<<<<

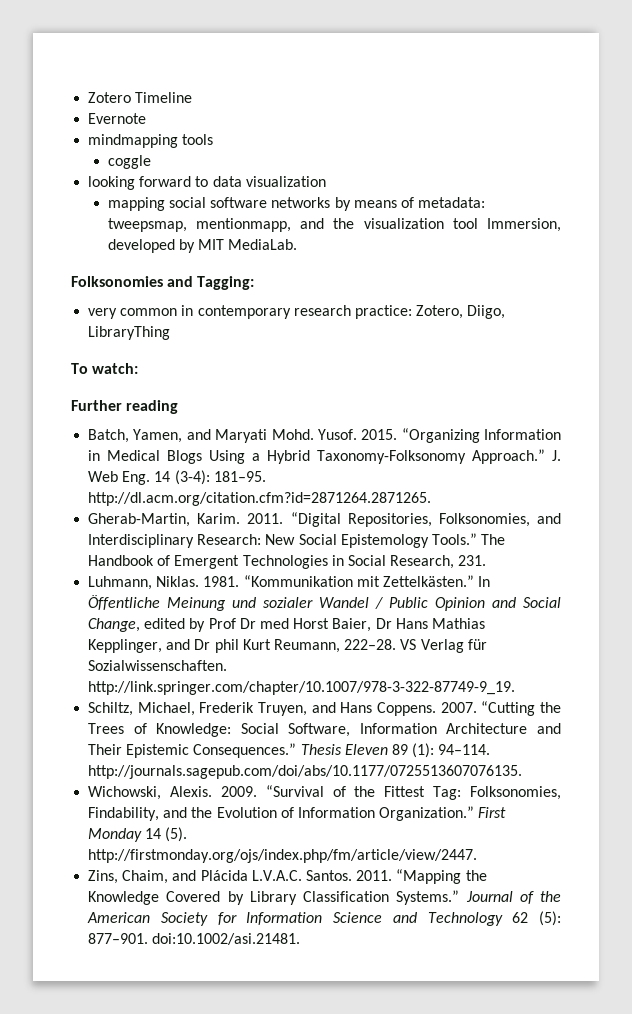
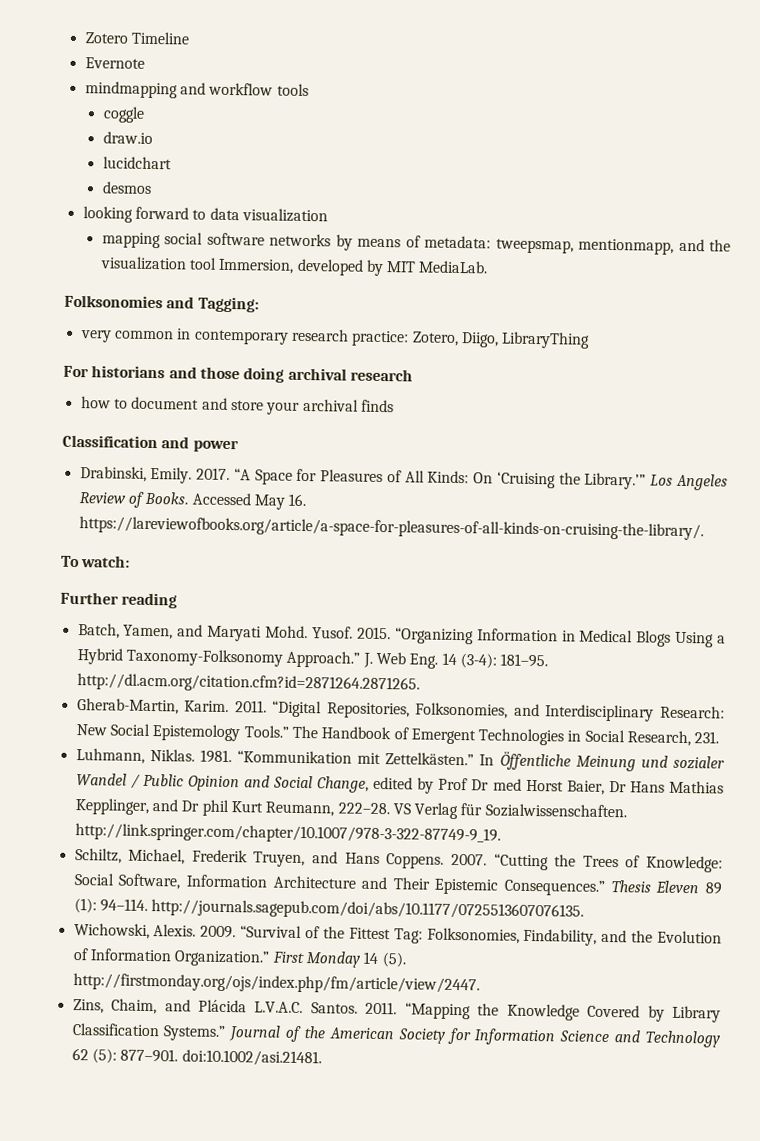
- mindmapping tools
+ mindmapping and workflow tools
+ draw.io
+ lucidchart
+ desmos
+ For historians and those doing archival research
+ how to document and store your archival finds
+ Classification and power
+ Drabinski, Emily. 2017. “A Space for Pleasures of All Kinds: On ‘Cruising the Library.’” Los Angeles Review of Books. Accessed May 16. https://lareviewofbooks.org/article/a-space-for-pleasures-of-all-kinds-on-cruising-the-library/.

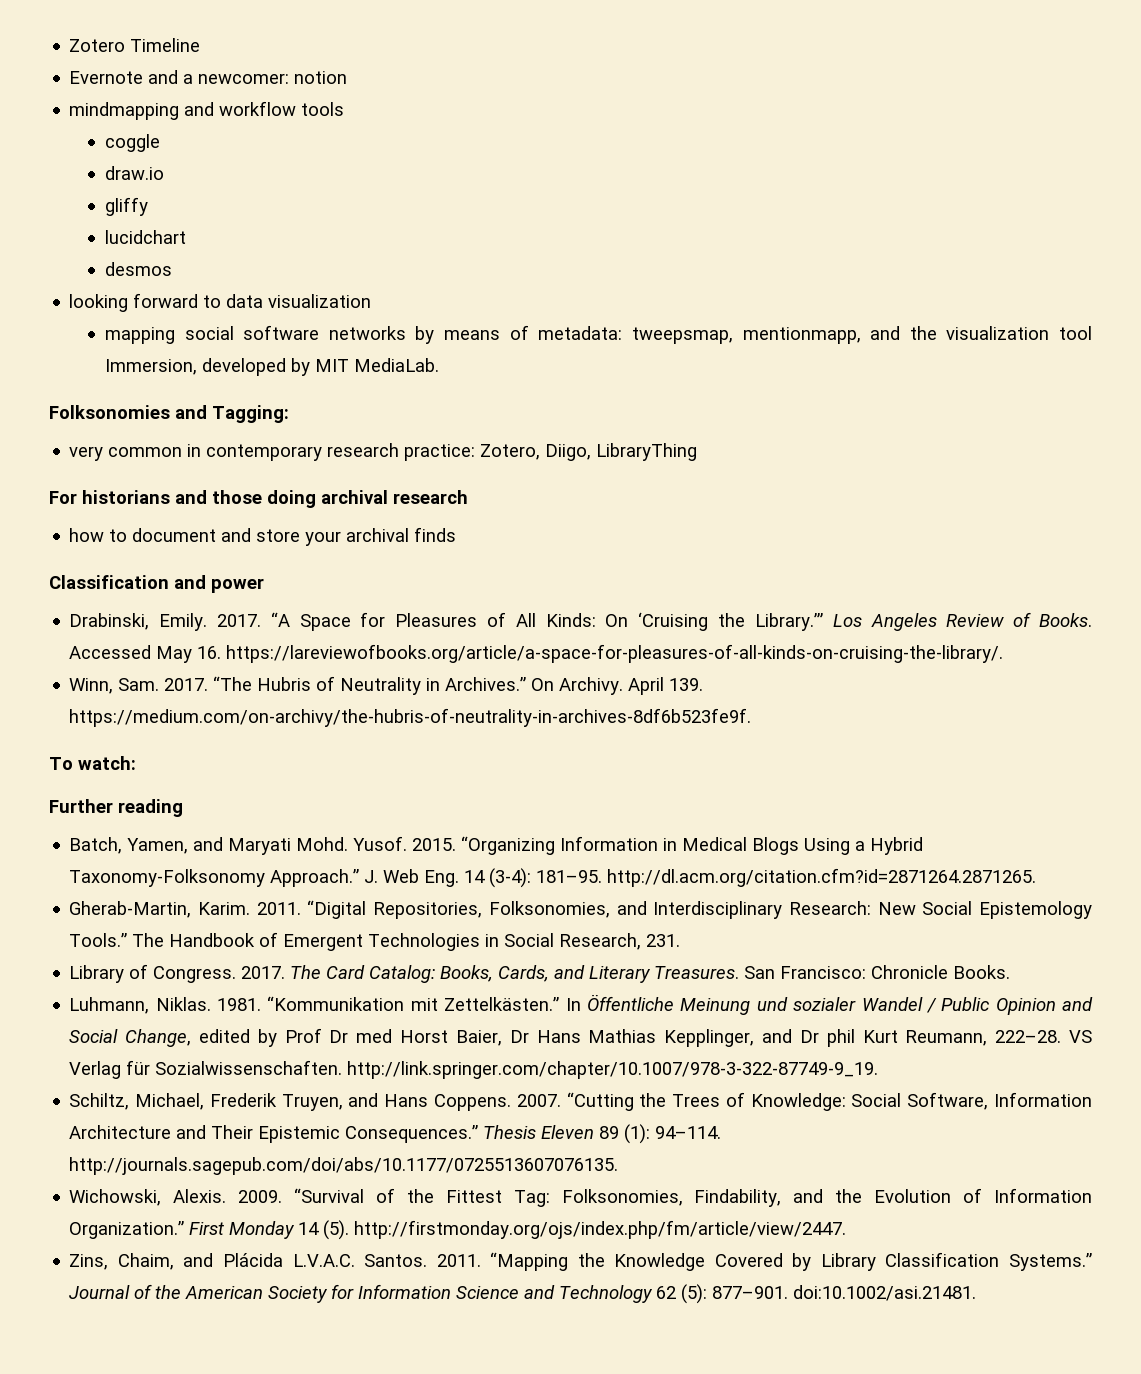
- Evernote
+ Evernote and a newcomer: notion
+ gliffy
+ Winn, Sam. 2017. “The Hubris of Neutrality in Archives.” On Archivy. April 139. https://medium.com/on-archivy/the-hubris-of-neutrality-in-archives-8df6b523fe9f.
+ Library of Congress. 2017. The Card Catalog: Books, Cards, and Literary Treasures. San Francisco: Chronicle Books.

>>>>

DIRECTIONS:
Every line that includes "mindmapping" must be copied from the material above.

RESPONSE TO THE TASK:
- mindmapping tools
+ mindmapping and workflow tools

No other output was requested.